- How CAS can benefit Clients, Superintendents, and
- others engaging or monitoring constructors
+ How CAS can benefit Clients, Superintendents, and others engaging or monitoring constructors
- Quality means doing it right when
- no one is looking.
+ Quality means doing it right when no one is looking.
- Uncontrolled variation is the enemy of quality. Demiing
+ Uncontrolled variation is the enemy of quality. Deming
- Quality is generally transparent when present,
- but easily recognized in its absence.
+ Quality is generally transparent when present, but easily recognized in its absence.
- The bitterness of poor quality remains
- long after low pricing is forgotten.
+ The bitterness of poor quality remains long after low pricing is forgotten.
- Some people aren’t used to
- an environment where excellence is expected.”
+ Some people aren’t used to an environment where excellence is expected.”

────────────────────

THE TASK:
Set down exactly, and only, the lines from the one containing "- no one is looking." through the final line of the entries above.

YOUR RESPONSE:
- no one is looking.
+ Quality means doing it right when no one is looking.
- Uncontrolled variation is the enemy of quality. Demiing
+ Uncontrolled variation is the enemy of quality. Deming
- Quality is generally transparent when present,
- but easily recognized in its absence.
+ Quality is generally transparent when present, but easily recognized in its absence.
- The bitterness of poor quality remains
- long after low pricing is forgotten.
+ The bitterness of poor quality remains long after low pricing is forgotten.
- Some people aren’t used to
- an environment where excellence is expected.”
+ Some people aren’t used to an environment where excellence is expected.”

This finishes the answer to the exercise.